[Screenshot and code edit data]
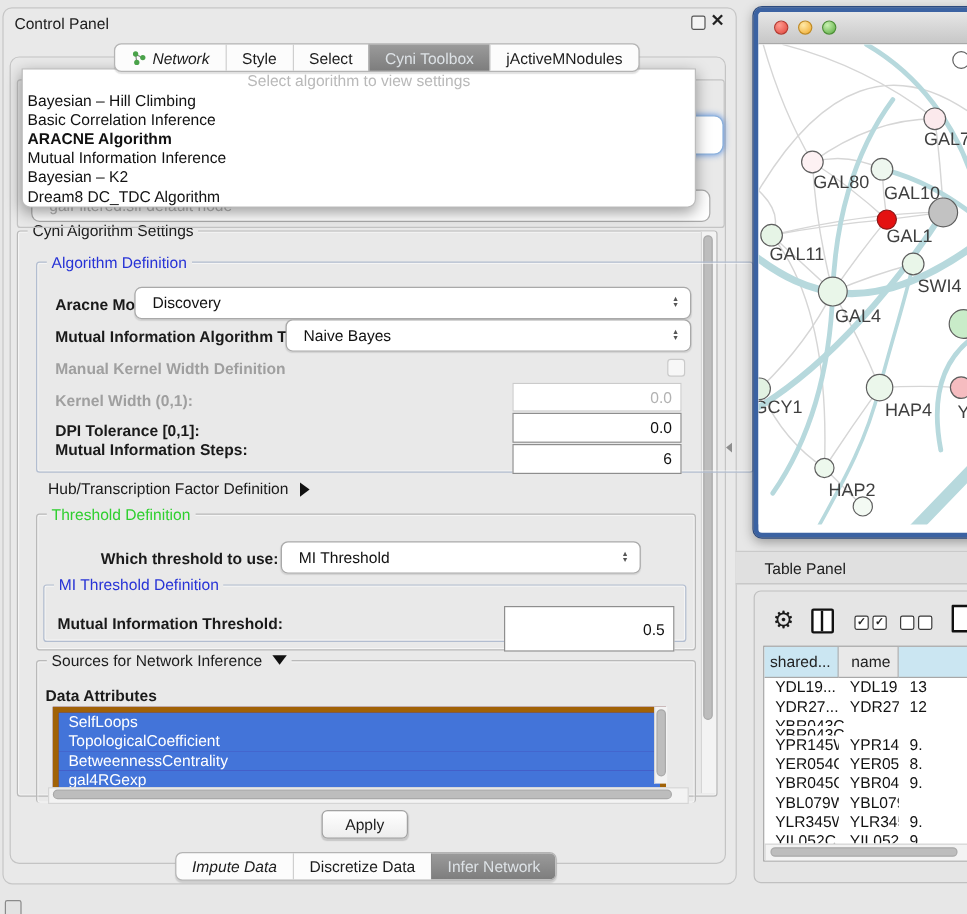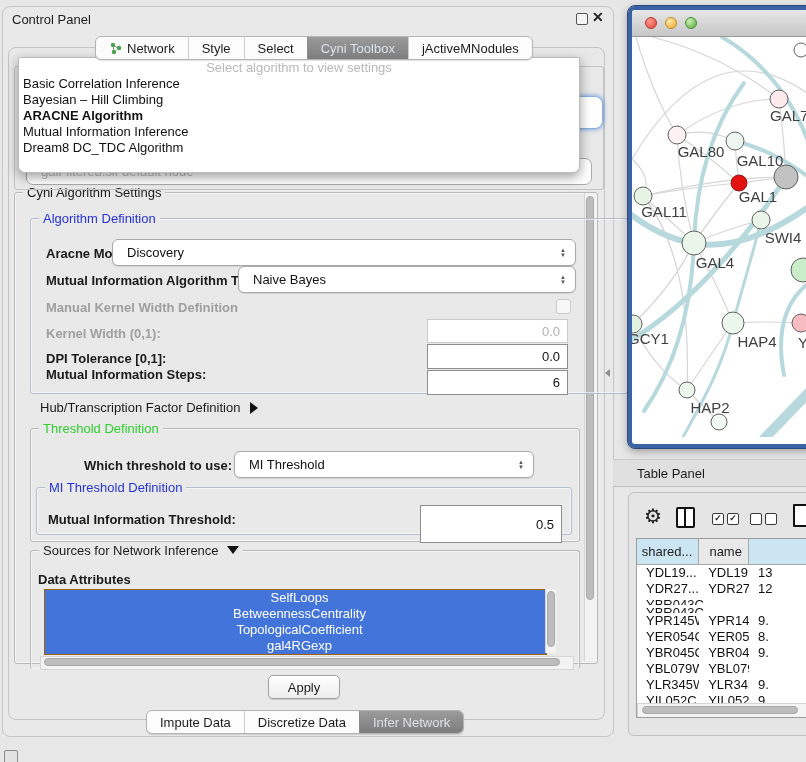"Network" .seg:first-child { font-style: none -> italic }
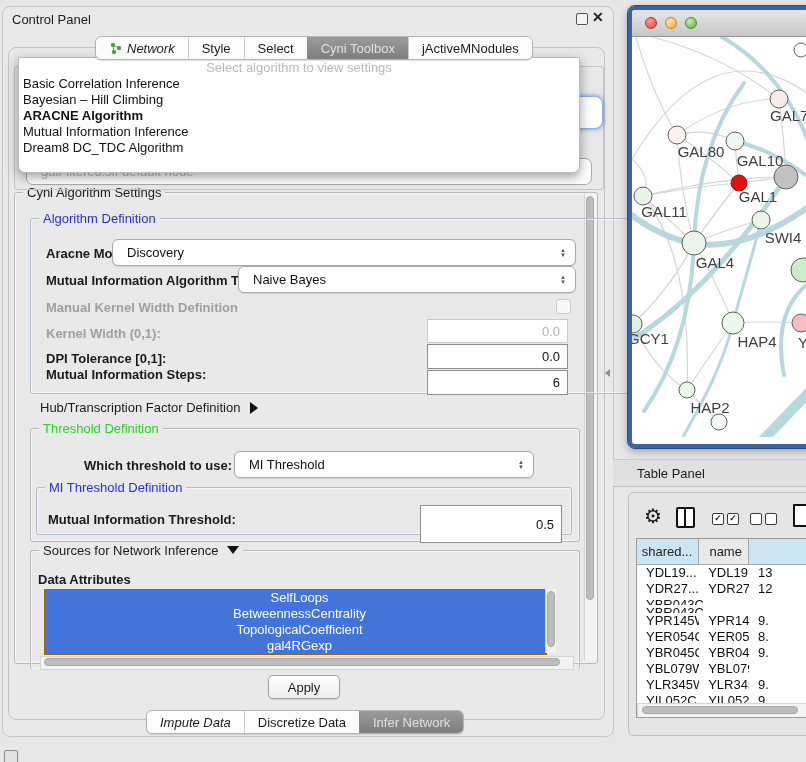"Basic Correlation Inference" div.algo-item { order: before "Bayesian – Hill Climbing" -> after "Bayesian – Hill Climbing" }
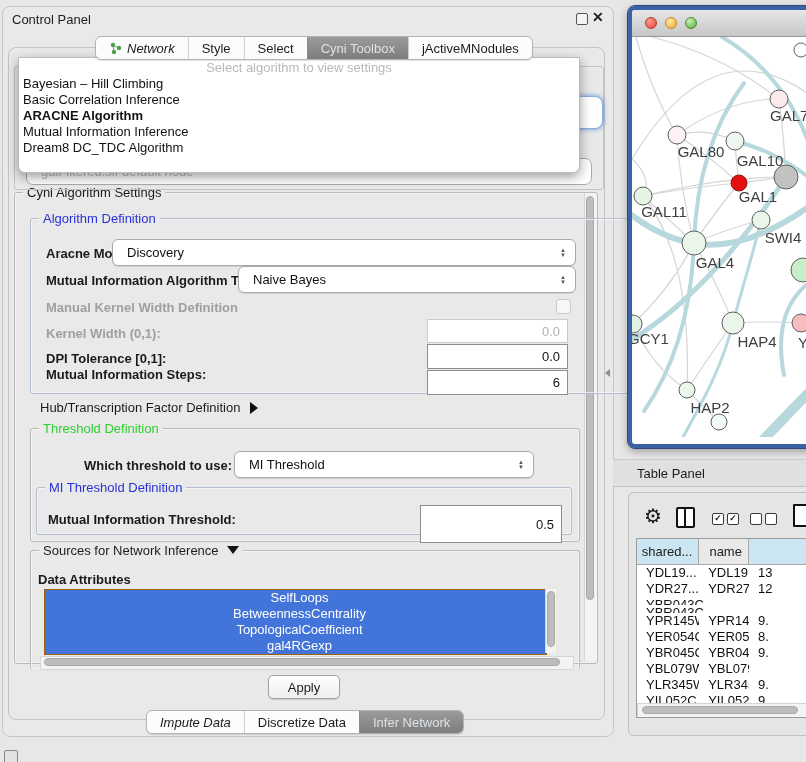"Bayesian – K2" div.algo-item { html: none -> <div>Bayesian – K2</div> }
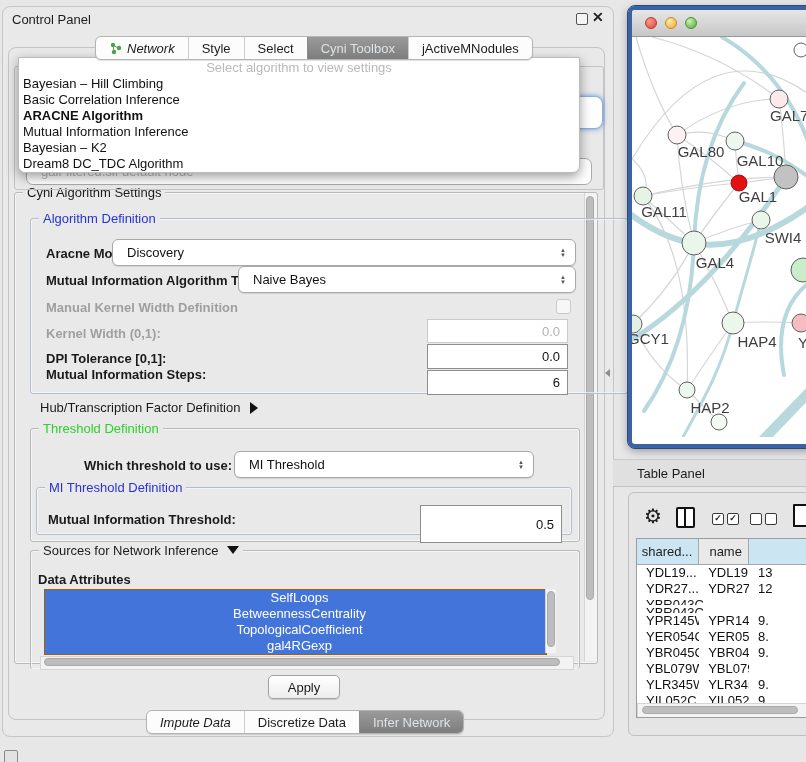"SelfLoops" .attr-list { border: 1px solid #a16207 -> 5px solid #a16207; text-align: center -> none }
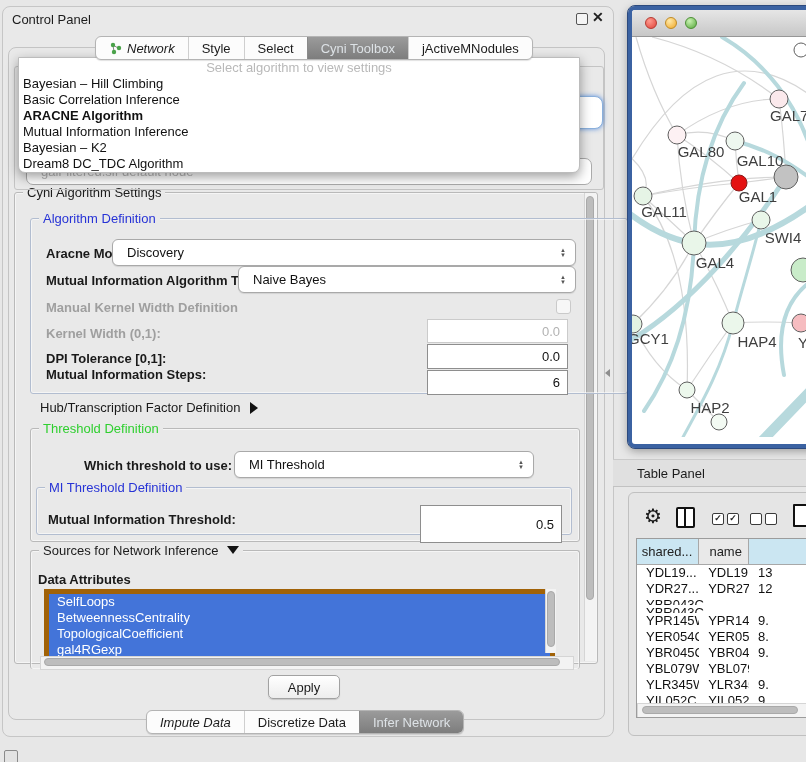"BetweennessCentrality" div.attr-item { order: before "TopologicalCoefficient" -> after "TopologicalCoefficient" }
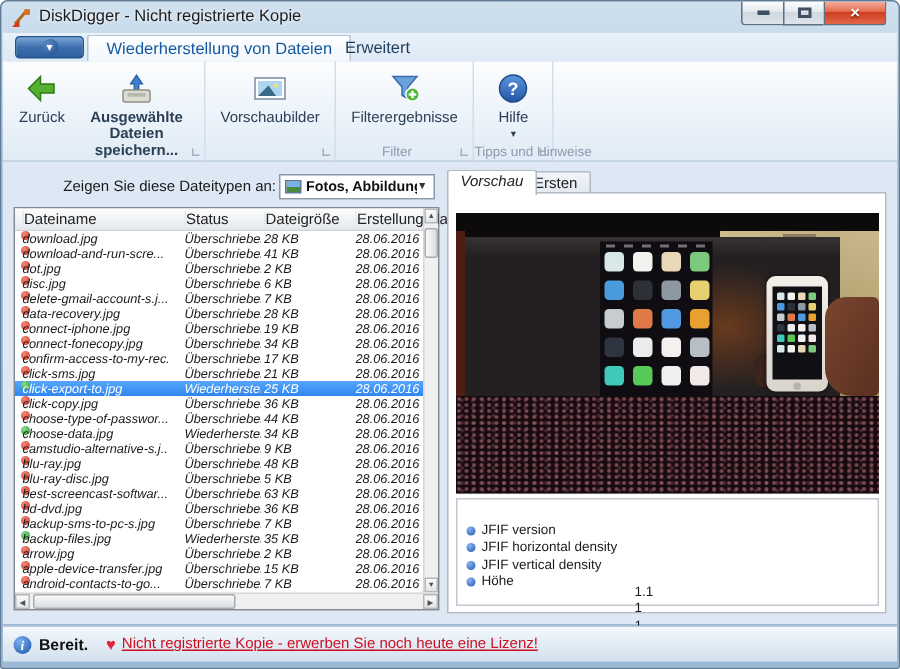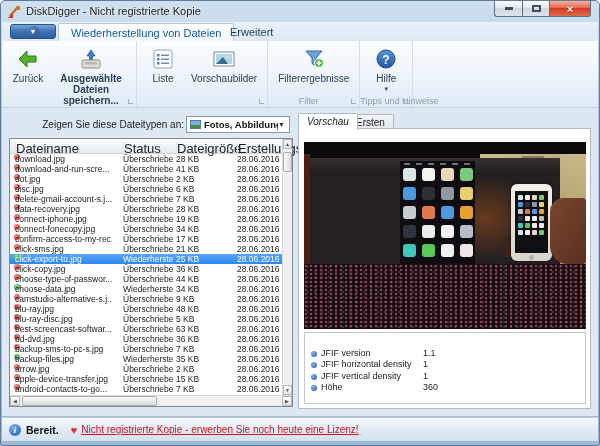"Liste" div.rbtn { html: <div> <span> <svg> <rect></rect> <rect></rect> <rect></rect> <rect></rect> <rect></rect> <rect></rect> <rect></rect> </svg> </span> <span>Liste</span> </div> -> none }
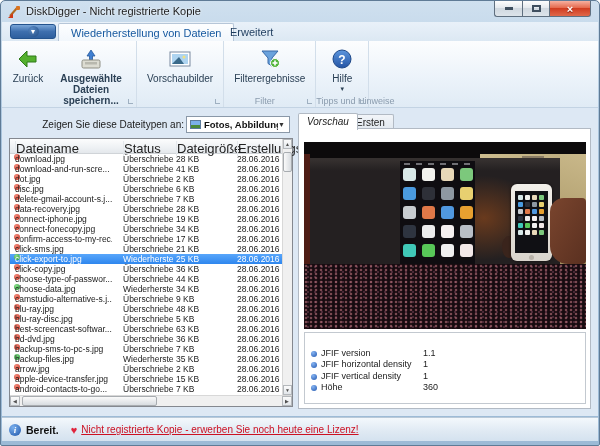"Dateiname" .flheader { font-size: 13px -> 10px }
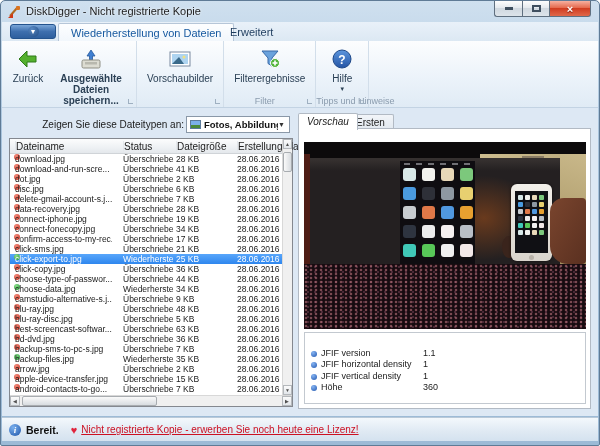"download.jpg" .frow { font-style: none -> italic }
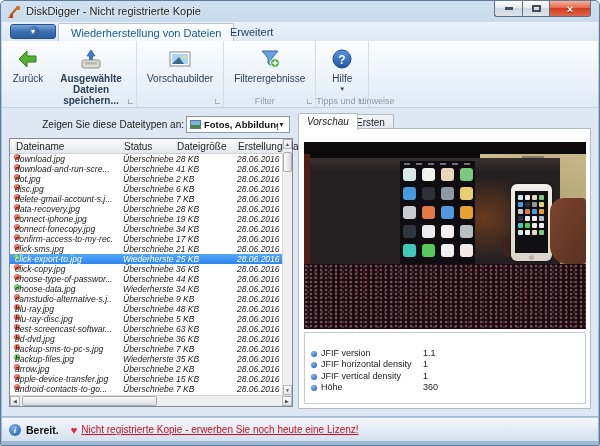"1.1" .irow .vl { margin-top: none -> 41px }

— Task —
Nothing but the lines from the line containing "font-size: 13px ->" through the last line of the records above should be written out, exactly and without the pictures.

— Answer for the task —
"Dateiname" .flheader { font-size: 13px -> 10px }
"download.jpg" .frow { font-style: none -> italic }
"1.1" .irow .vl { margin-top: none -> 41px }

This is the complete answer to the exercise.